YOUR GOAL: The answer is a single number: the count of lines below in which the word "color" appears.

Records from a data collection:
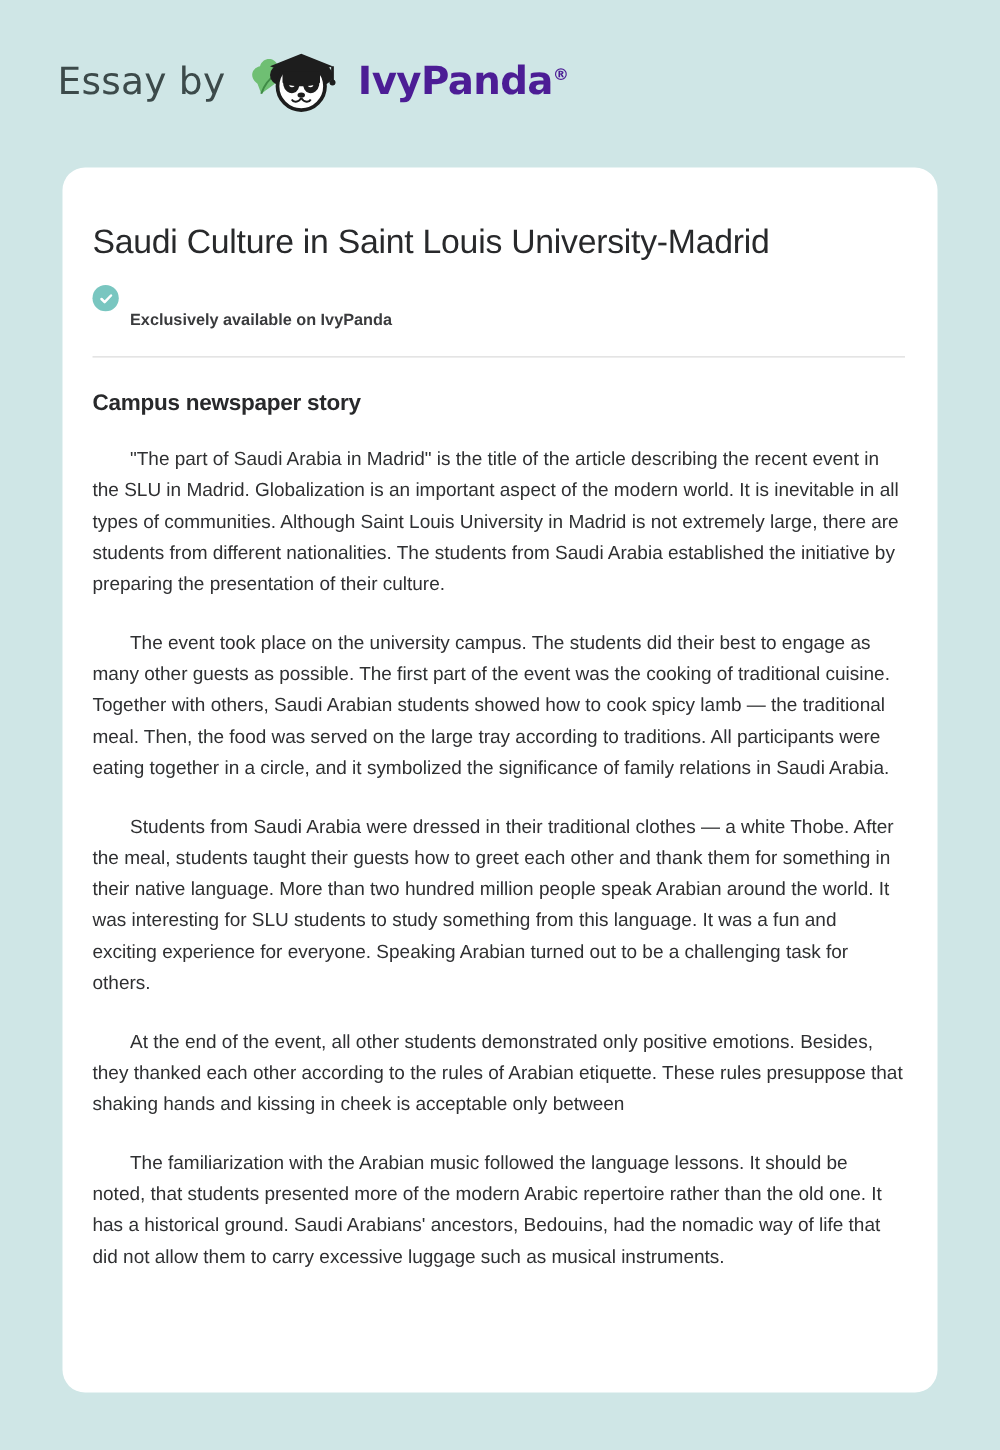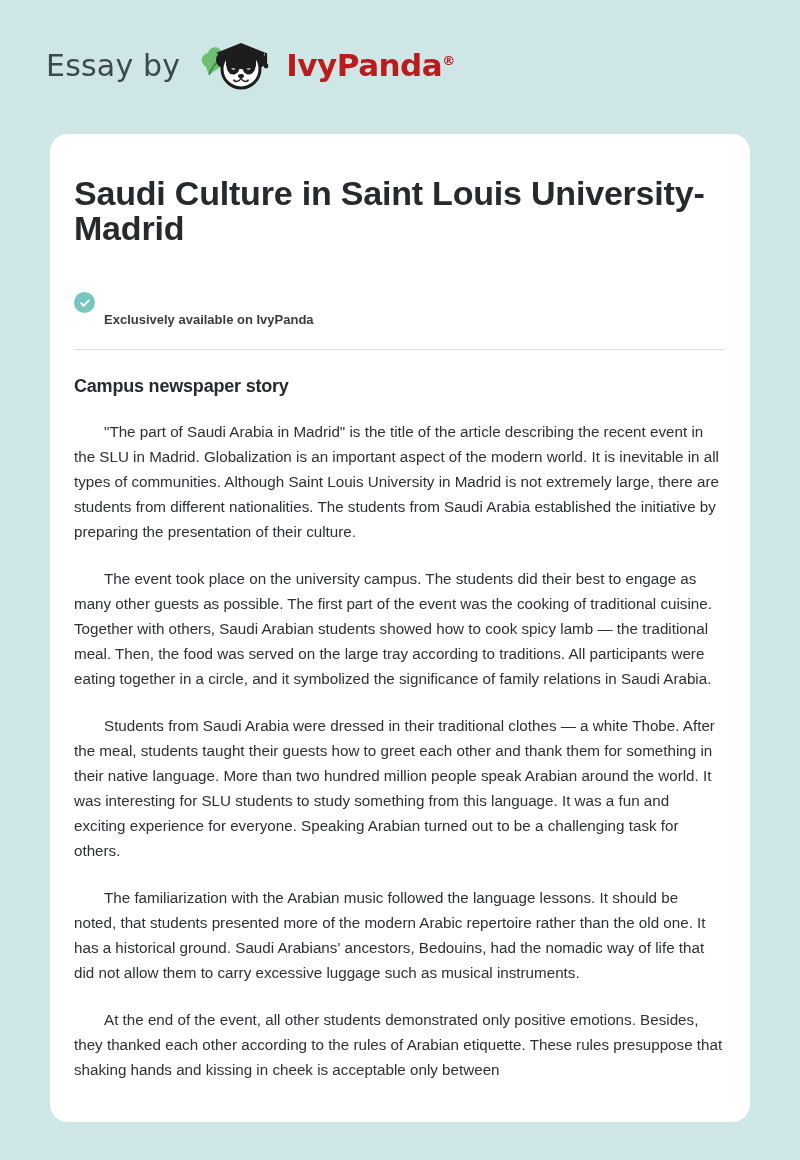--- a/index.html
+++ b/index.html
@@ -51,7 +51,7 @@
   .brand-word {
     font-size: 31px;
     font-weight: 700;
-    color: #b91c1c;
+    color: #4c1d95;
     font-family: "DejaVu Sans", sans-serif;
     letter-spacing: -0.5px;
     position: relative;

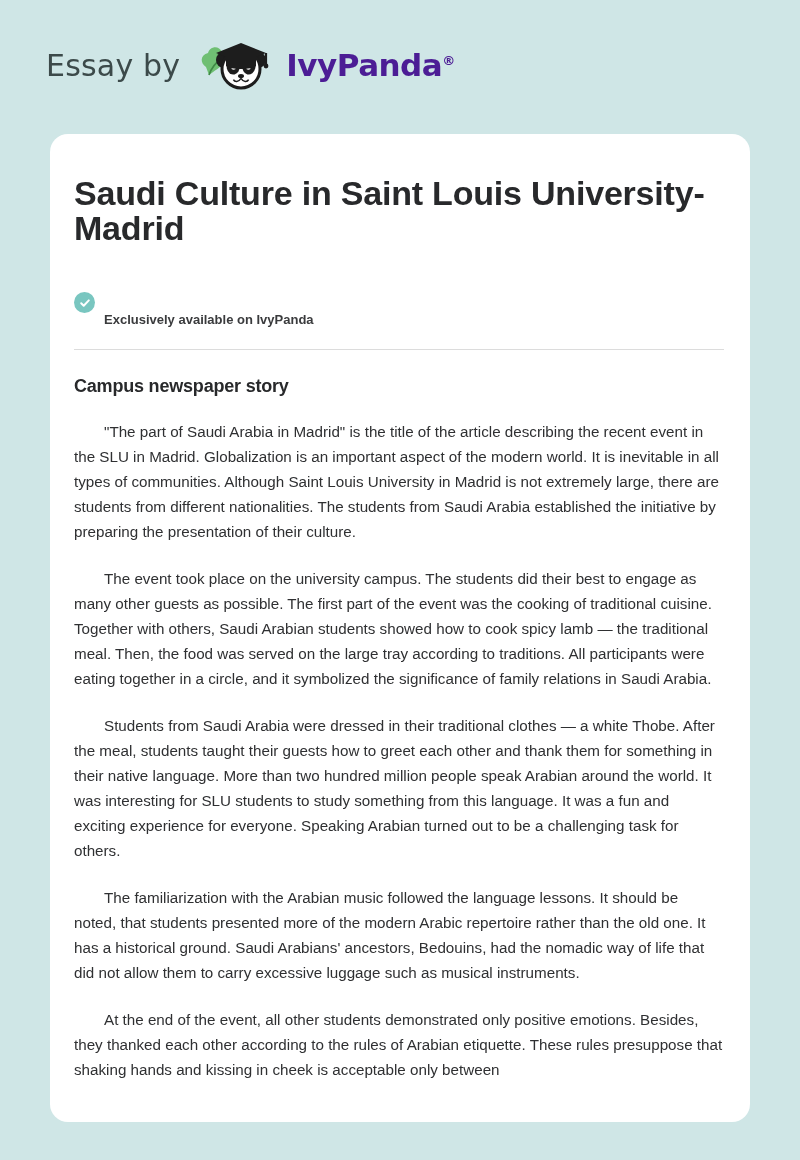--- a/index.html
+++ b/index.html
@@ -76,11 +76,11 @@
     min-height: 980px;
   }
   .doc-title {
-    font-size: 34px;
+    font-size: 27px;
     line-height: 35px;
-    font-weight: 700;
+    font-weight: 400;
     color: #28292b;
-    margin: 0 0 32px 0;
+    margin: 0 0 3px 0;
     font-family: "Liberation Sans", sans-serif;
     letter-spacing: -0.2px;
   }

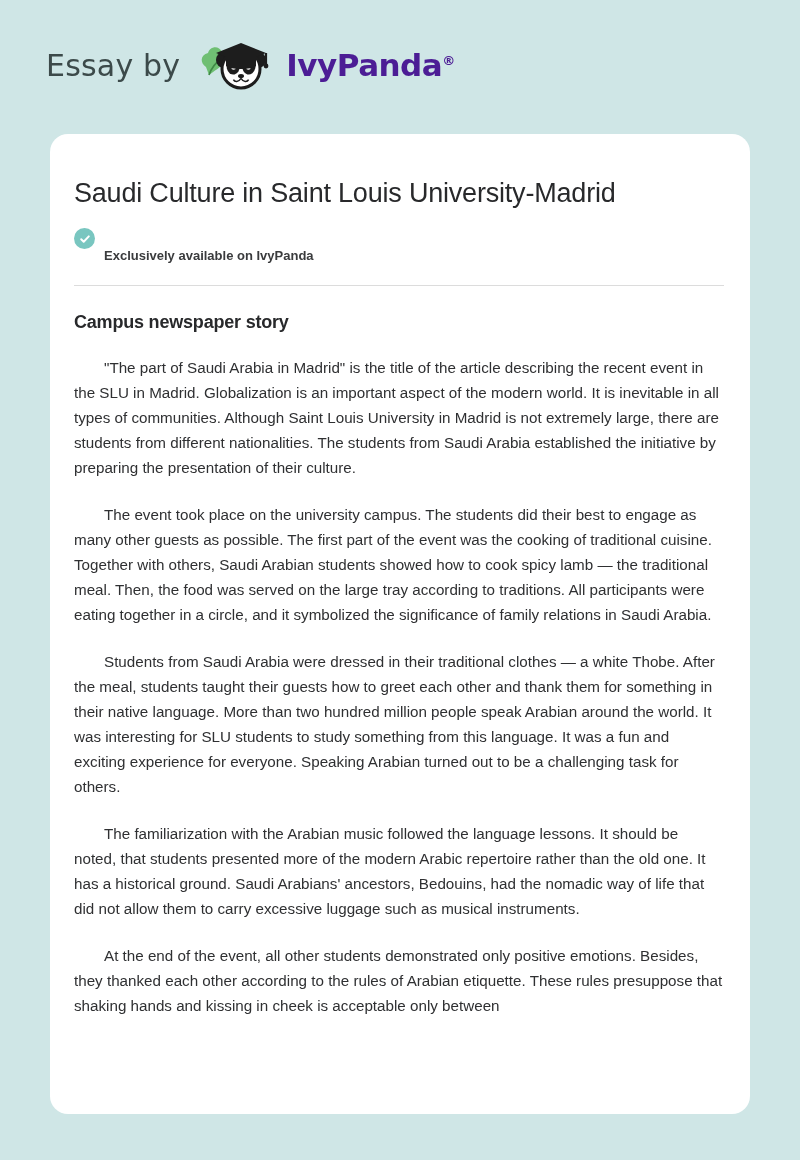--- a/index.html
+++ b/index.html
@@ -190,8 +190,8 @@
     <p class="body-par">"The part of Saudi Arabia in Madrid" is the title of the article describing the recent event in the SLU in Madrid. Globalization is an important aspect of the modern world. It is inevitable in all types of communities. Although Saint Louis University in Madrid is not extremely large, there are students from different nationalities. The students from Saudi Arabia established the initiative by preparing the presentation of their culture.</p>
     <p class="body-par">The event took place on the university campus. The students did their best to engage as many other guests as possible. The first part of the event was the cooking of traditional cuisine. Together with others, Saudi Arabian students showed how to cook spicy lamb — the traditional meal. Then, the food was served on the large tray according to traditions. All participants were eating together in a circle, and it symbolized the significance of family relations in Saudi Arabia.</p>
     <p class="body-par">Students from Saudi Arabia were dressed in their traditional clothes — a white Thobe. After the meal, students taught their guests how to greet each other and thank them for something in their native language. More than two hundred million people speak Arabian around the world. It was interesting for SLU students to study something from this language. It was a fun and exciting experience for everyone. Speaking Arabian turned out to be a challenging task for others.</p>
+    <p class="body-par">At the end of the event, all other students demonstrated only positive emotions. Besides, they thanked each other according to the rules of Arabian etiquette. These rules presuppose that shaking hands and kissing in cheek is acceptable only between</p>
     <p class="body-par">The familiarization with the Arabian music followed the language lessons. It should be noted, that students presented more of the modern Arabic repertoire rather than the old one. It has a historical ground. Saudi Arabians' ancestors, Bedouins, had the nomadic way of life that did not allow them to carry excessive luggage such as musical instruments.</p>
-    <p class="body-par">At the end of the event, all other students demonstrated only positive emotions. Besides, they thanked each other according to the rules of Arabian etiquette. These rules presuppose that shaking hands and kissing in cheek is acceptable only between</p>
 
   </div>
 </div>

YOUR SOLUTION: 3